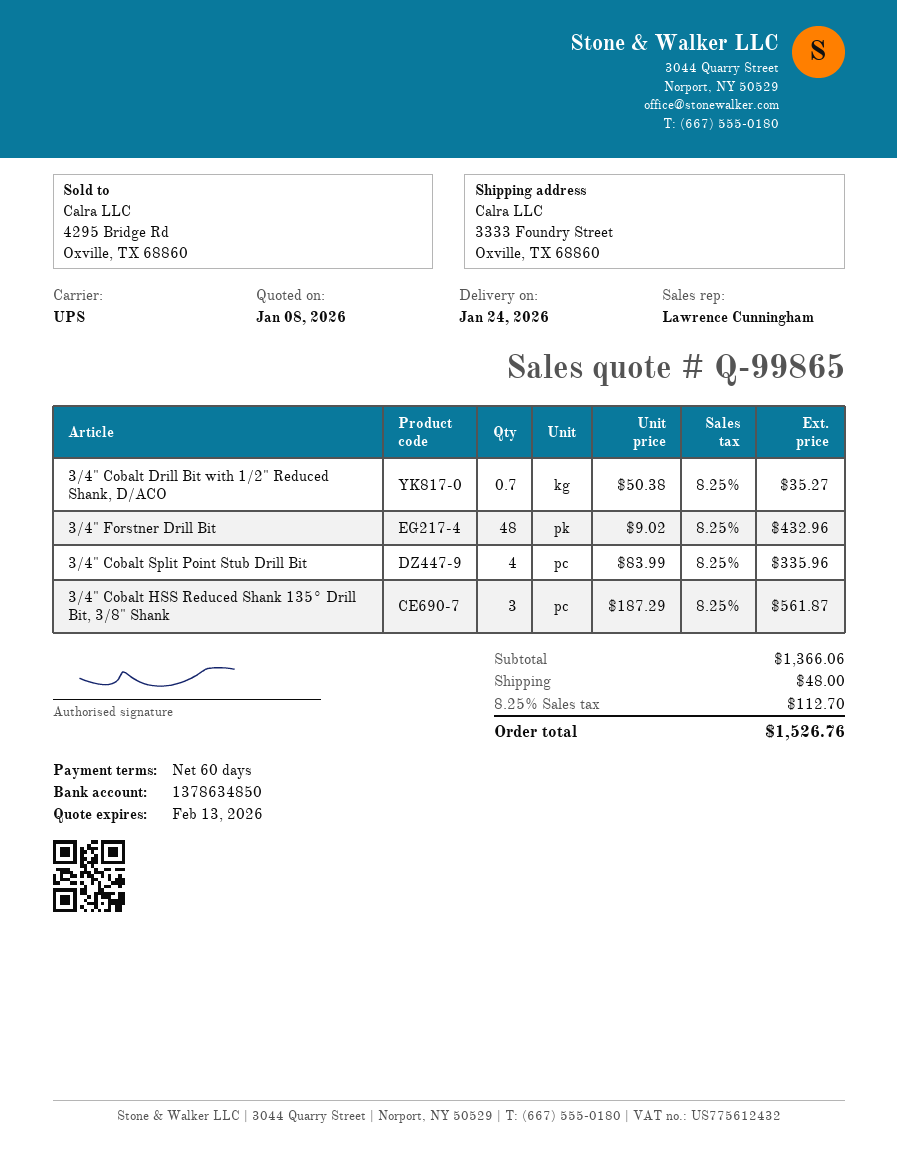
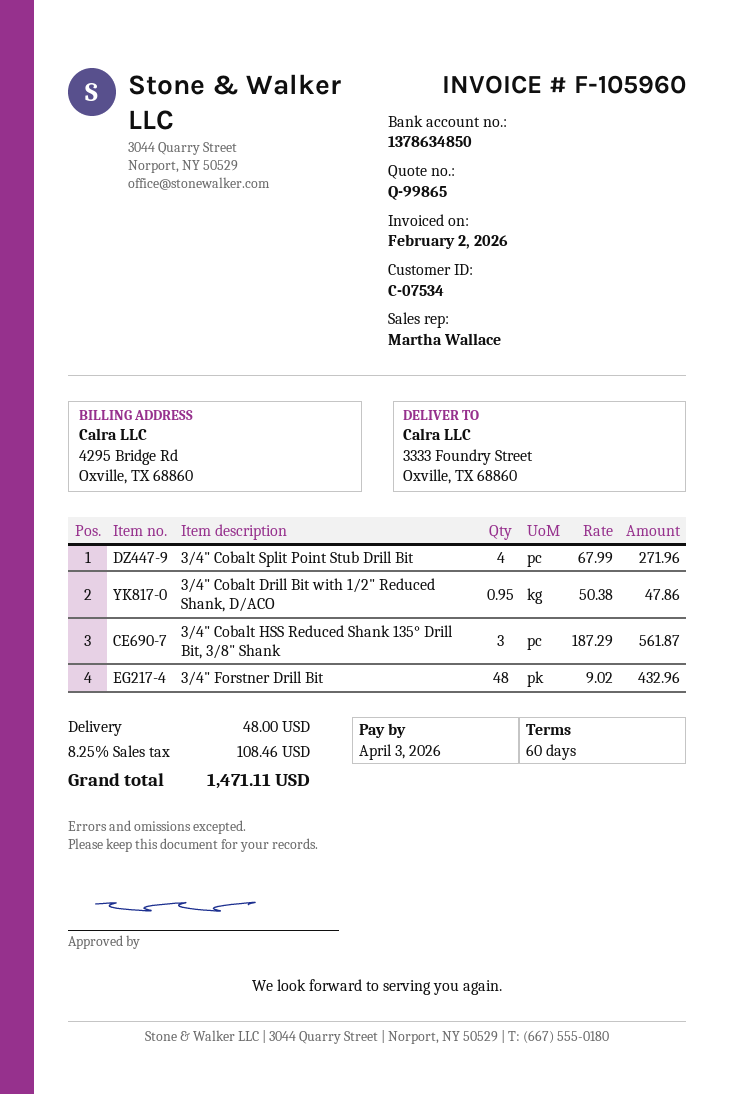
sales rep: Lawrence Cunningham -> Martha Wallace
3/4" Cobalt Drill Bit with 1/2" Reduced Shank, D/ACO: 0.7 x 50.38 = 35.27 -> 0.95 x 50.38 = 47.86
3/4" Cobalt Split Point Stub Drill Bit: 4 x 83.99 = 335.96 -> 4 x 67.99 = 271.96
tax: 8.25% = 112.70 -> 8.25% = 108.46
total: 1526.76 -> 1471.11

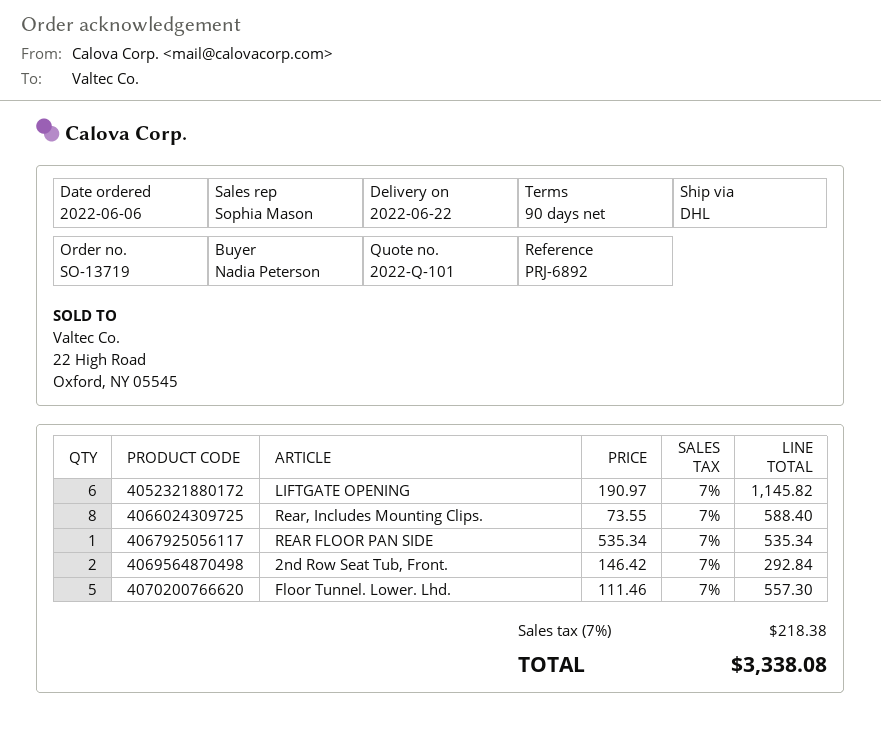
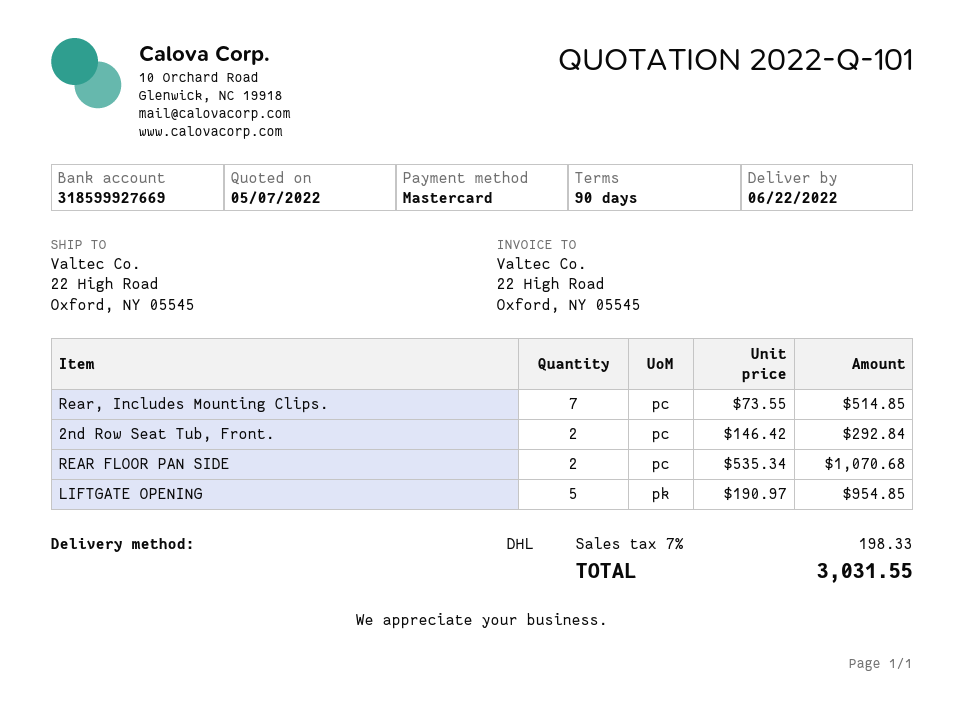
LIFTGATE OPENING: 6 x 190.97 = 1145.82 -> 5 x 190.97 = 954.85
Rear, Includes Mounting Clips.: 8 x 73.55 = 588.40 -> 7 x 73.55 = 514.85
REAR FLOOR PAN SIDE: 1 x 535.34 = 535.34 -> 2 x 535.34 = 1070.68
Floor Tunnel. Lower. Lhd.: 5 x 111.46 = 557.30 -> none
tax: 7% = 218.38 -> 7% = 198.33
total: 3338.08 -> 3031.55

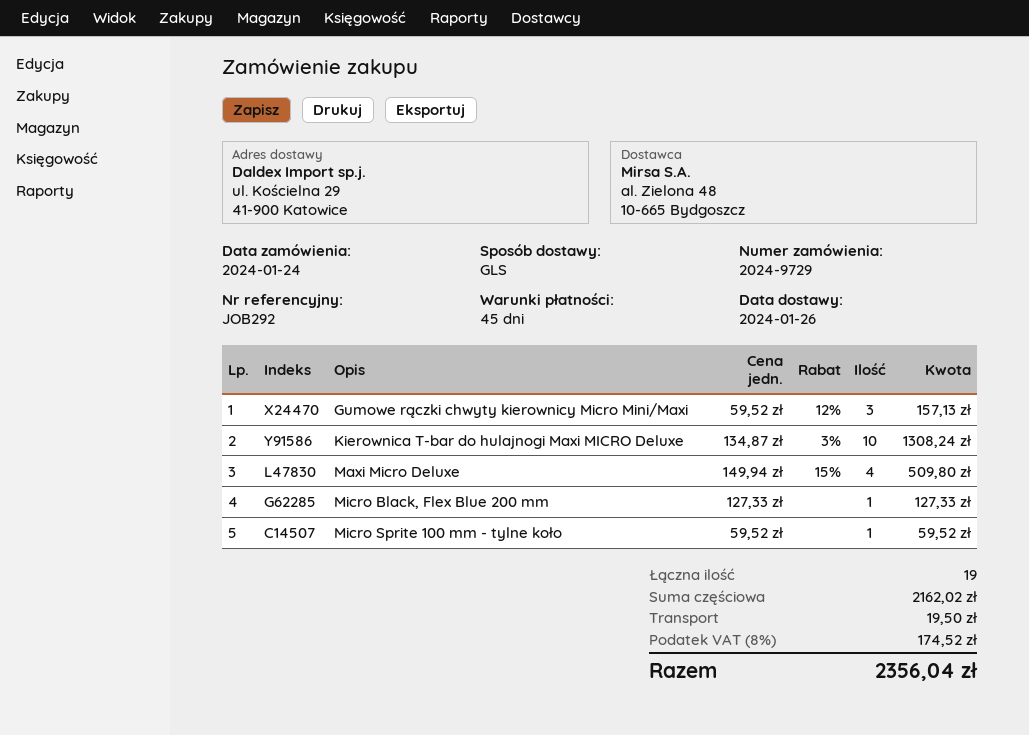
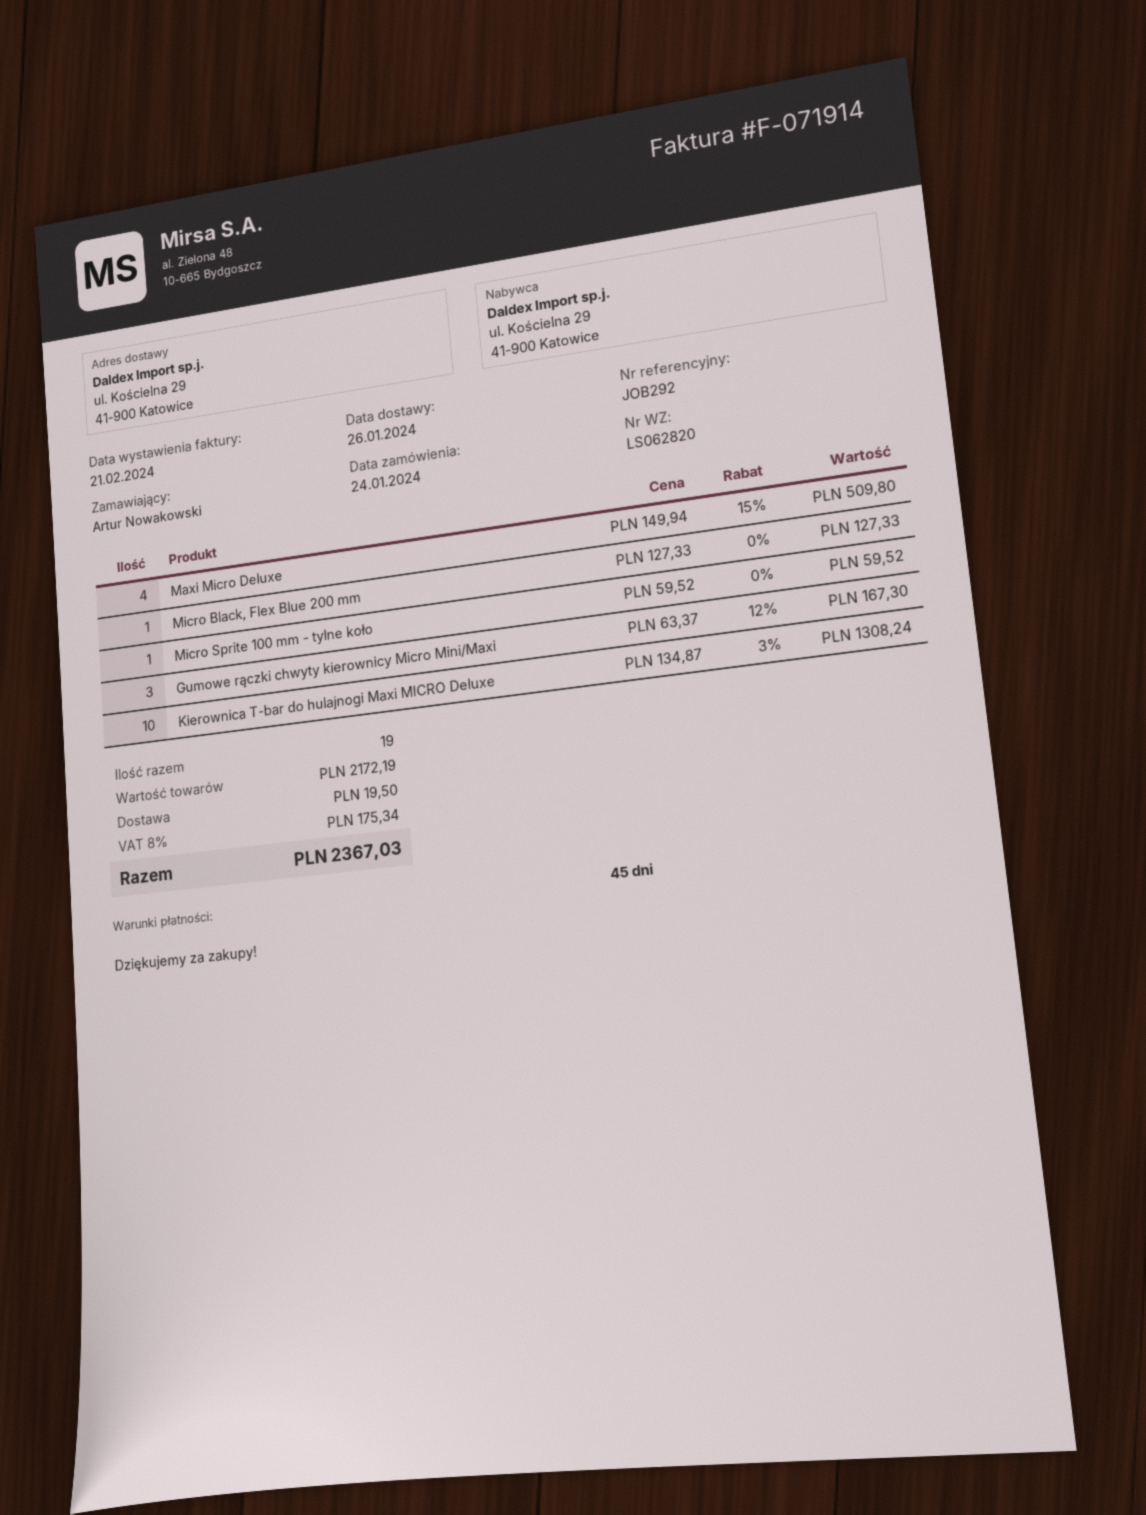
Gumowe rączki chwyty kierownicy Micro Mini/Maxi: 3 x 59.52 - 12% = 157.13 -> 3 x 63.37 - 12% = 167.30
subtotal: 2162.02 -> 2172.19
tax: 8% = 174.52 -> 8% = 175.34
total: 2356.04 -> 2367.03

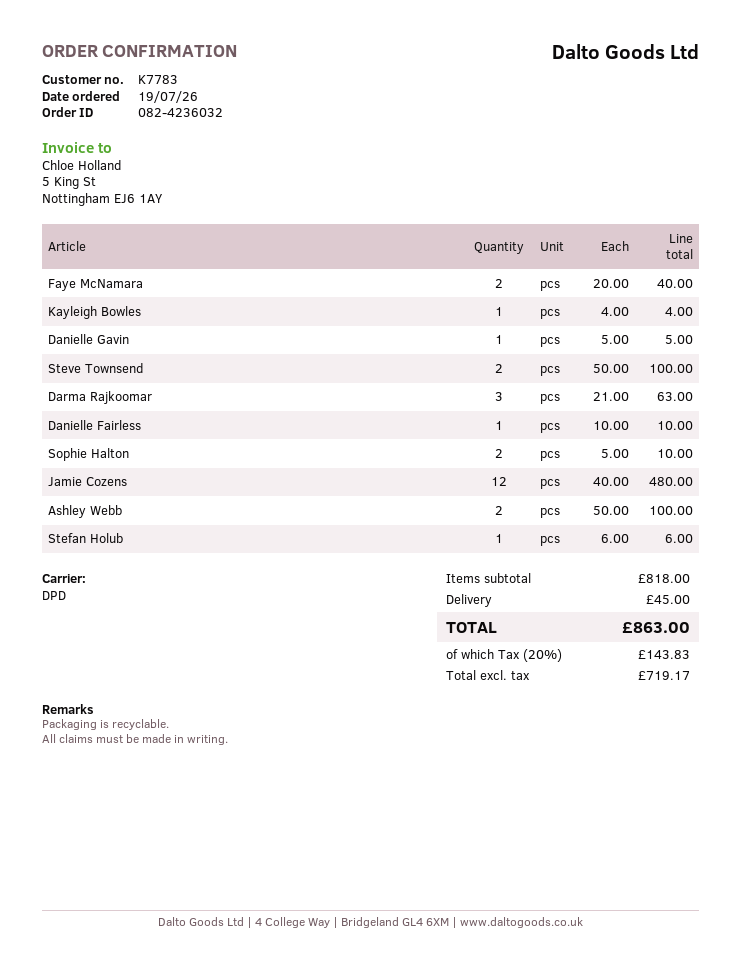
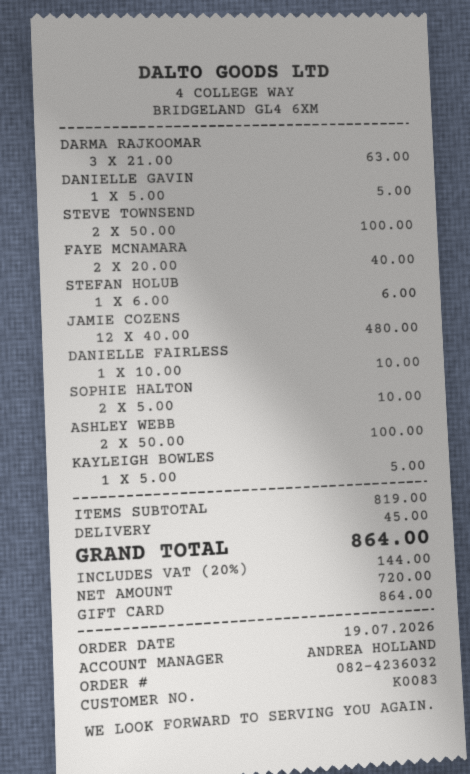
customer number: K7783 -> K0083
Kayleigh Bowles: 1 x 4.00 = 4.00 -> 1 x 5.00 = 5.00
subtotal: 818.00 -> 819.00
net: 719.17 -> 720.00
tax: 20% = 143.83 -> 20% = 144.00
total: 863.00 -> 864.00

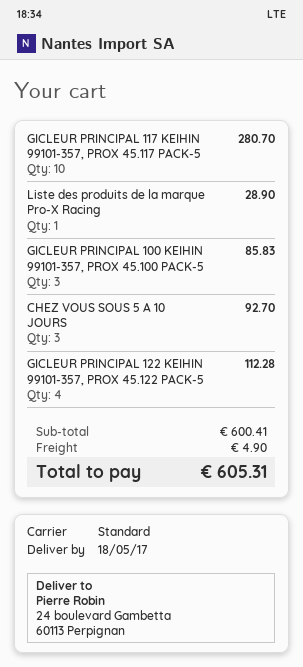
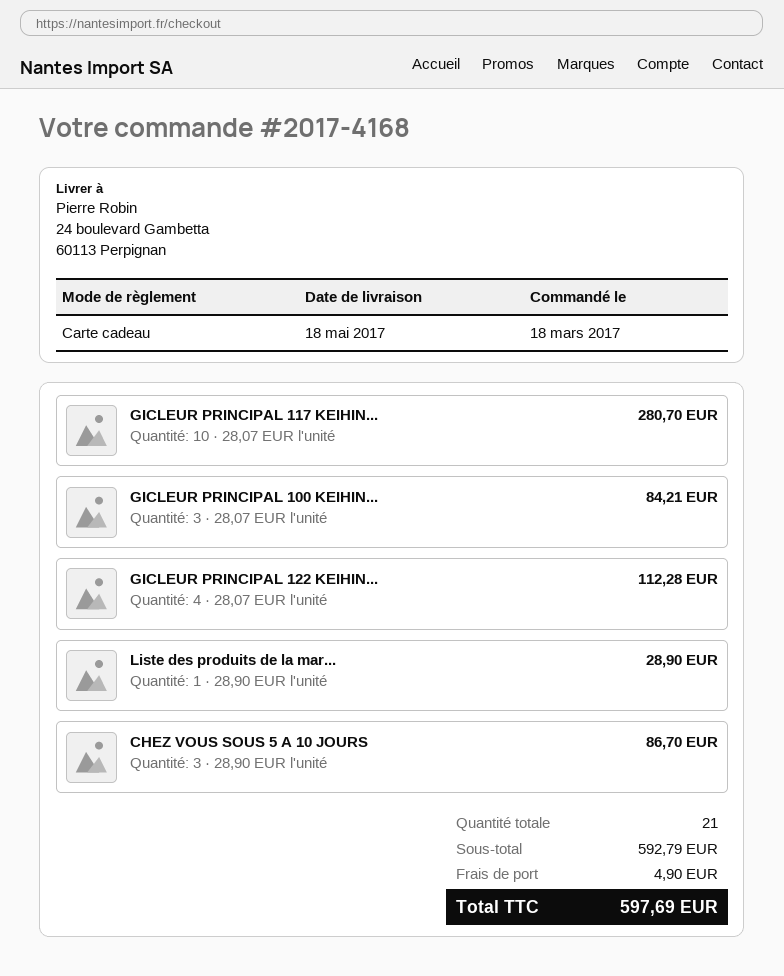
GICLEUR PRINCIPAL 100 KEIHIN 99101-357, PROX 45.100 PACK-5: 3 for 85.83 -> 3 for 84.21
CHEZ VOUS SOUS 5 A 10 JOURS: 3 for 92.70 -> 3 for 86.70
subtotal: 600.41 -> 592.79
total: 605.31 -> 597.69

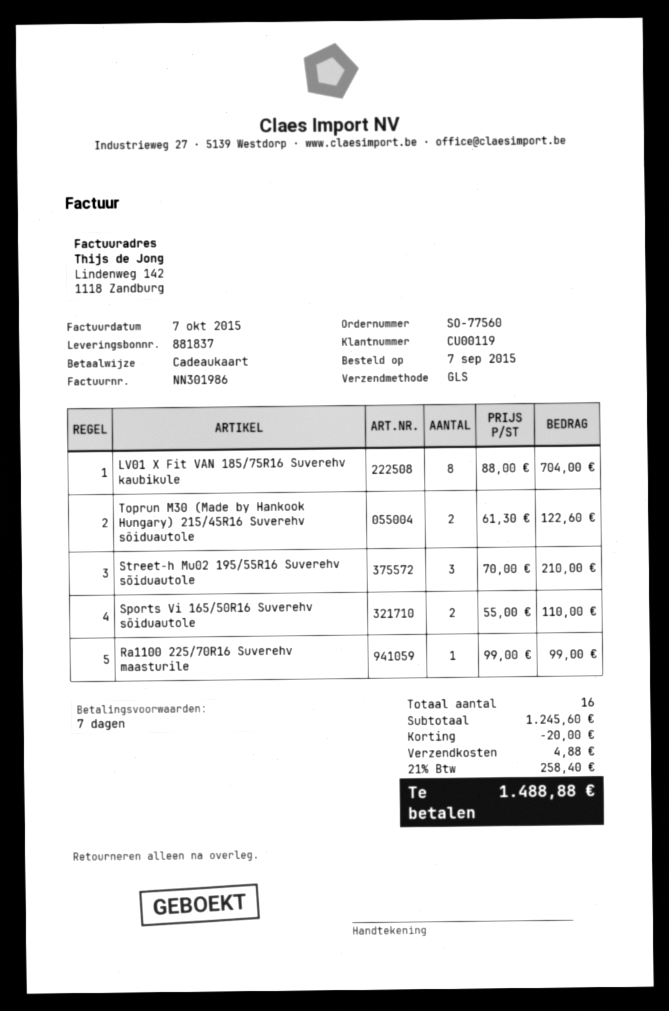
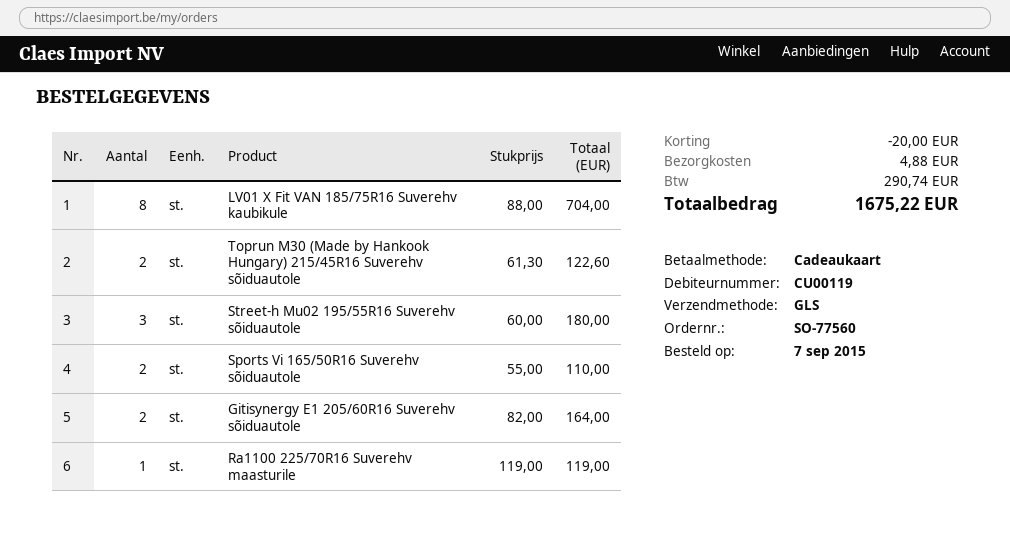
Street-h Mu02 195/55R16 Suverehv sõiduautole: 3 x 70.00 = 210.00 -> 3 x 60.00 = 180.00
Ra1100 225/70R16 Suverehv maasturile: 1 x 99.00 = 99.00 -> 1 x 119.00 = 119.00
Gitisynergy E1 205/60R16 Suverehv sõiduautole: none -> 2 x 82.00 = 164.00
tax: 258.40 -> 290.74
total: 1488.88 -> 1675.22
■ ■ ■ ■ ■
TRY IT: List each line in the listing that contains the string "Drill".

ANSWER FOR THIS EXERCISE:
3/4" Cobalt Drill Bit with 1/2" Reduced Shank, D/ACO: 0.7 x 50.38 = 35.27 -> 0.95 x 50.38 = 47.86
3/4" Cobalt Split Point Stub Drill Bit: 4 x 83.99 = 335.96 -> 4 x 67.99 = 271.96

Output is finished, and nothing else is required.